Transcriptome analysis reveals key genes involved in the degradation of corn cobs by Auricularia heimuer

Auricularia heimuer, a prevalent white-rot fungus, is recognized for its efficient ability to degrade lignocellulose, positioning it as a promising species for the bioconversion of agricultural waste. To reduce cultivation costs and enhance the utilization of agricultural residues, this study investigates the potential of using corn cobs as a sustainable alternative to wood chips. A. heimuer was cultured on glucose, corn cobs, and wood chips to investigate its degradation mechanisms on corn cobs.

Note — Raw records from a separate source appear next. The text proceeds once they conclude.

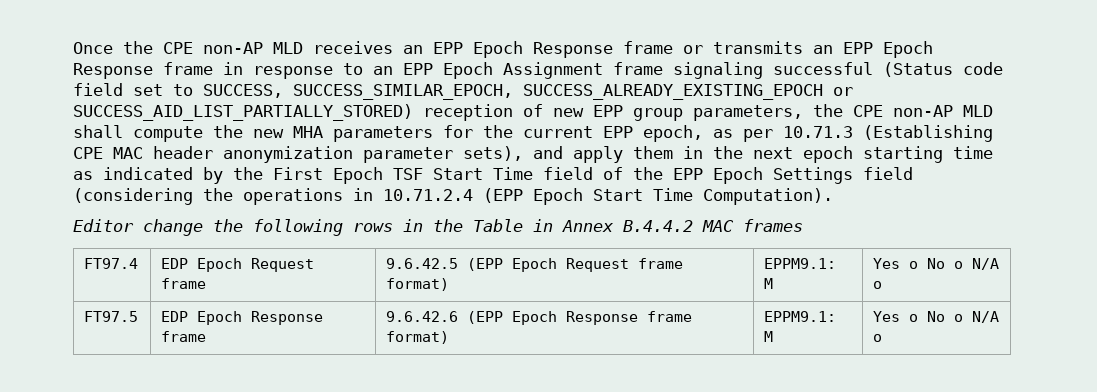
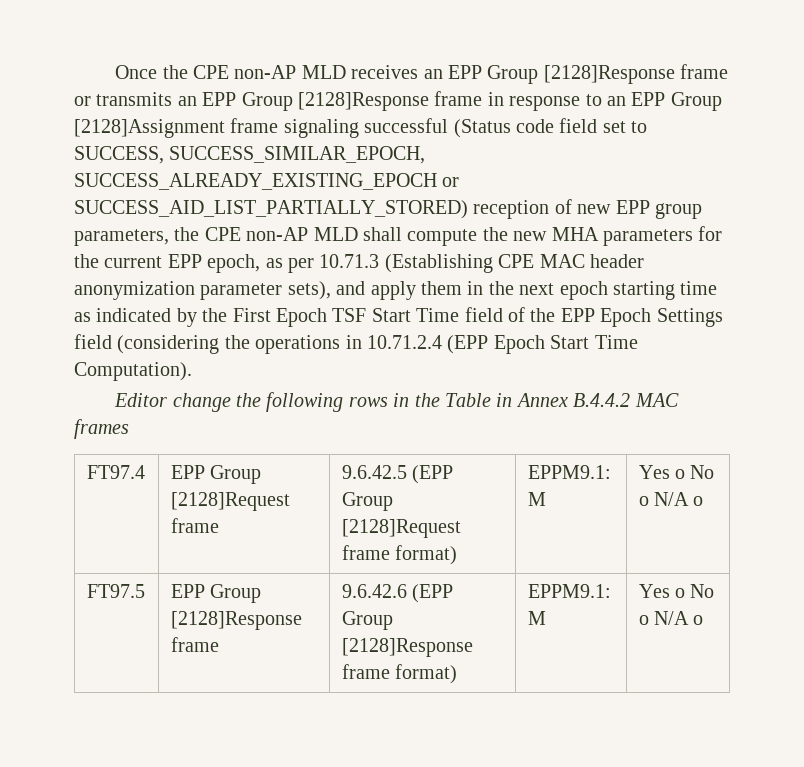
- Once the CPE non-AP MLD receives an EPP Epoch Response frame or transmits an EPP Epoch Response frame in response to an EPP Epoch Assignment frame signaling successful (Status code field set to SUCCESS, SUCCESS_SIMILAR_EPOCH, SUCCESS_ALREADY_EXISTING_EPOCH or SUCCESS_AID_LIST_PARTIALLY_STORED) reception of new EPP group parameters, the CPE non-AP MLD shall compute the new MHA parameters for the current EPP epoch, as per 10.71.3 (Establishing CPE MAC header anonymization parameter sets), and apply them in the next epoch starting time as indicated by the First Epoch TSF Start Time field of the EPP Epoch Settings field (considering the operations in 10.71.2.4 (EPP Epoch Start Time Computation).
+ Once the CPE non-AP MLD receives an EPP Group [2128]Response frame or transmits an EPP Group [2128]Response frame in response to an EPP Group [2128]Assignment frame signaling successful (Status code field set to SUCCESS, SUCCESS_SIMILAR_EPOCH, SUCCESS_ALREADY_EXISTING_EPOCH or SUCCESS_AID_LIST_PARTIALLY_STORED) reception of new EPP group parameters, the CPE non-AP MLD shall compute the new MHA parameters for the current EPP epoch, as per 10.71.3 (Establishing CPE MAC header anonymization parameter sets), and apply them in the next epoch starting time as indicated by the First Epoch TSF Start Time field of the EPP Epoch Settings field (considering the operations in 10.71.2.4 (EPP Epoch Start Time Computation).
- FT97.4 | EDP Epoch Request frame | 9.6.42.5 (EPP Epoch Request frame format) | EPPM9.1: M | Yes ο No ο N/A ο
+ FT97.4 | EPP Group [2128]Request frame | 9.6.42.5 (EPP Group [2128]Request frame format) | EPPM9.1: M | Yes ο No ο N/A ο
- FT97.5 | EDP Epoch Response frame | 9.6.42.6 (EPP Epoch Response frame format) | EPPM9.1: M | Yes ο No ο N/A ο
+ FT97.5 | EPP Group [2128]Response frame | 9.6.42.6 (EPP Group [2128]Response frame format) | EPPM9.1: M | Yes ο No ο N/A ο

Enzyme activity assays indicated a significant increase in filter paper enzyme activity when A. heimuer was grown on the corn cobs substrate. To further explore the changes in lignocellulose-degrading enzyme genes, transcriptome sequencing was performed on A. heimuer mycelia cultivated with three carbon sources. The results revealed that differentially expressed genes were significantly enriched in pathways such as starch and sucrose metabolism, pentose and glucuronate interconversions, and carbon metabolism. Transcriptome analysis indicated 50 differentially expressed lignocellulose-degrading enzyme genes, with those related to cellulose and hemicellulose degradation being significantly upregulated on the corn cobs substrate. These findings underscore the potential of A. heimuer to efficiently degrade cellulose and hemicellulose in corn cobs, supporting the use of corn cobs as a sustainable substrate in A. heimuer cultivation.